The company won approval in January 2012 of ivacaftor, the first drug to directly address the molecular malfunction that underlies the deadly disease cystic fibrosis (CF), which causes thick, sticky mucus to clog the lungs. Ivacaftor-lumacaftor followed three years later. Vertex has reinvented itself as the leader for CF treatments.

“We’re a very, very different company than we were four years ago,” says Leiden. “We’ve learned a lot from that experience.”

Vertex started out as an early believer in “rational” drug design—building drug molecules to fit the structure of specific biological targets, like a lock and key. Vertex went public in 1991 and used its discovery tools on one project after another, from immunosuppressive drugs for organ transplants, to HIV drugs, to HCV medicines.
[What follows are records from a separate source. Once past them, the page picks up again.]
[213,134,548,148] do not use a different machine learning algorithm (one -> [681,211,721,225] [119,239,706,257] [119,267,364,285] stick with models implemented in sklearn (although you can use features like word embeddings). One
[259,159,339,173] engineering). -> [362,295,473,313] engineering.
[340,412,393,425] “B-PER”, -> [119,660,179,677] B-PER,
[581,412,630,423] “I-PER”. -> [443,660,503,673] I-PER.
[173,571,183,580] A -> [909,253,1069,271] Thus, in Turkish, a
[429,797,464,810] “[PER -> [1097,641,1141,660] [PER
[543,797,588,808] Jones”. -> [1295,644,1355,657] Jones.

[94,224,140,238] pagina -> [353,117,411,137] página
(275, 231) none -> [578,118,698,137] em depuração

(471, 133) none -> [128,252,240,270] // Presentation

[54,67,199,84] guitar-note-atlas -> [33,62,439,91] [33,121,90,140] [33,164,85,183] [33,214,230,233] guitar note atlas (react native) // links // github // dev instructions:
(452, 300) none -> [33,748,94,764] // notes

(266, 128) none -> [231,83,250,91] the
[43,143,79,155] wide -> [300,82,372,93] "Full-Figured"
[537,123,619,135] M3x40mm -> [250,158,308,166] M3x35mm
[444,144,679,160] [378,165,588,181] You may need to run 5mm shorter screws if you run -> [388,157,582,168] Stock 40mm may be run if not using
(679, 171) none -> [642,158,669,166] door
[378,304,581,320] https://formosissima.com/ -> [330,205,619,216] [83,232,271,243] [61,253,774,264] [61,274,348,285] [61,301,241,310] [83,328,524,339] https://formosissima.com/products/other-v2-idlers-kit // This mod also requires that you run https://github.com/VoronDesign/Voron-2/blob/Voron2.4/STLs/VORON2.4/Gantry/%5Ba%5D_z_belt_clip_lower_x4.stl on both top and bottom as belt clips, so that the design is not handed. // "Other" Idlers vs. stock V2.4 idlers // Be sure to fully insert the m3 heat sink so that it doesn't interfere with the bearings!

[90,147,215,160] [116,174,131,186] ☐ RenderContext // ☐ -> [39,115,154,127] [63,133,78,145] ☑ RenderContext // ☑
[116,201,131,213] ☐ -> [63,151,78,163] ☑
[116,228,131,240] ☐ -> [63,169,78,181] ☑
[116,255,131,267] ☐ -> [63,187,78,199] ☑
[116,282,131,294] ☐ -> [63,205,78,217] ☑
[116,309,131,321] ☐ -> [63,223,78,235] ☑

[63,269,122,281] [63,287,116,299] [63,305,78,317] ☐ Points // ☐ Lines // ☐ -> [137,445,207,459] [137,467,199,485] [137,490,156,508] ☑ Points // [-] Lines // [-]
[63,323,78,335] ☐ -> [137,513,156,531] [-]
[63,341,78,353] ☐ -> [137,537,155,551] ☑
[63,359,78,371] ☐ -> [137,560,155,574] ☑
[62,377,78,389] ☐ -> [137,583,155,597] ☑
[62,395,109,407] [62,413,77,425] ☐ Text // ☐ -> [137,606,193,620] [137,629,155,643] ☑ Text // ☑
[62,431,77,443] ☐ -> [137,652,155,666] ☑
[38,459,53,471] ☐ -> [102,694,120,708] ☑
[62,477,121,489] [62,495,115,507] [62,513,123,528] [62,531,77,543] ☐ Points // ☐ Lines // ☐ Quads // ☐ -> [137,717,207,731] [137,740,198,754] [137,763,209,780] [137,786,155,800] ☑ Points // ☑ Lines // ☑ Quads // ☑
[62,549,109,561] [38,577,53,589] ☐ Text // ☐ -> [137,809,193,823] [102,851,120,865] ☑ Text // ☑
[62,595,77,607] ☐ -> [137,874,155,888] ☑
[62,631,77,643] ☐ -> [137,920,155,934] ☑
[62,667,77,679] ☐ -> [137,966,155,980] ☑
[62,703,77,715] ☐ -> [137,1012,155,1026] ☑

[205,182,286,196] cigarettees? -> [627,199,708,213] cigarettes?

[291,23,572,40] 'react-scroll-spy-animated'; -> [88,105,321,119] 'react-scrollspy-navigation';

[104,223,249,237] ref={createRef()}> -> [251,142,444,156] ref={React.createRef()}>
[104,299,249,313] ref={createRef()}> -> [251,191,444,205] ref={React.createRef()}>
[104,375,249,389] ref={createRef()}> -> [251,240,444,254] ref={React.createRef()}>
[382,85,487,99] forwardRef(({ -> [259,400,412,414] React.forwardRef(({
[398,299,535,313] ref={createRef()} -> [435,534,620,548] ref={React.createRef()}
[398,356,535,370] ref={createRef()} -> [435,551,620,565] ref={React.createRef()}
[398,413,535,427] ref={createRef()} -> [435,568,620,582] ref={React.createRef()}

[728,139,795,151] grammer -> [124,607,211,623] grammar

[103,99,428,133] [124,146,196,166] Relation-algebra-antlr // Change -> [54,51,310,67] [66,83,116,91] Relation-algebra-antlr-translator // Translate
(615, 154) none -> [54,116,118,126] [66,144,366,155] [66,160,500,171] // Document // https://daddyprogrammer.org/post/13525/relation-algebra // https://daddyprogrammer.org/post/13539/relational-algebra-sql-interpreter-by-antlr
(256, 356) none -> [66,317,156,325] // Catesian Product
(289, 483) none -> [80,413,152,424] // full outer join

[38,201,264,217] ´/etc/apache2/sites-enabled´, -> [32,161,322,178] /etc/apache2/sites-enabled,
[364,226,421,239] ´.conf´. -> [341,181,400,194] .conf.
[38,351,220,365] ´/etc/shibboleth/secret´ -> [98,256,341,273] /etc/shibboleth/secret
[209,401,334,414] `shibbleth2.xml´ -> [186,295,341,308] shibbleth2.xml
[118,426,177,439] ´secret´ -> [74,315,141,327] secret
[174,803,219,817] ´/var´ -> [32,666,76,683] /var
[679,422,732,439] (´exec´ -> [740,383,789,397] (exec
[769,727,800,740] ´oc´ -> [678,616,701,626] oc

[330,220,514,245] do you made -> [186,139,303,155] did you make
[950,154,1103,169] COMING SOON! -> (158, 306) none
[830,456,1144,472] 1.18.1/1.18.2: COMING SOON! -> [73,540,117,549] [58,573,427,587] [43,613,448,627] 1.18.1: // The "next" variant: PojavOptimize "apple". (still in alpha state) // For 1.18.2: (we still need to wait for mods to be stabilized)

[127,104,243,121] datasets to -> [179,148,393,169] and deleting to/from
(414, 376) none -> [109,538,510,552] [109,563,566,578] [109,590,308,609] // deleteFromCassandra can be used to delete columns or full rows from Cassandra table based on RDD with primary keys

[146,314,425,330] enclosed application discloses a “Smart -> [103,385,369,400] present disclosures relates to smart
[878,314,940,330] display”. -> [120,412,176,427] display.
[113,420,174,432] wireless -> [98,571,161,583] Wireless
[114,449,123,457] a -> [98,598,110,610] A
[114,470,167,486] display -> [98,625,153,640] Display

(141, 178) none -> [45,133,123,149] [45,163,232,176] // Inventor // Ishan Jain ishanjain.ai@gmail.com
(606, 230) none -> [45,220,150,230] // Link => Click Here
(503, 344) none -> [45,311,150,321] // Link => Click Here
Its acquisition of Aurora Biosciences in 2001, and a critical $150 million in research funding from the Cystic Fibrosis Foundation (which just committed another $75 million to the company last week), led it to CF. Much of that narrative was captured in two books about Vertex, The Billion Dollar Molecule from 1994 and its 2014 sequel The Antidote: Inside the World of New Pharma, both by veteran journalist Barry Werth.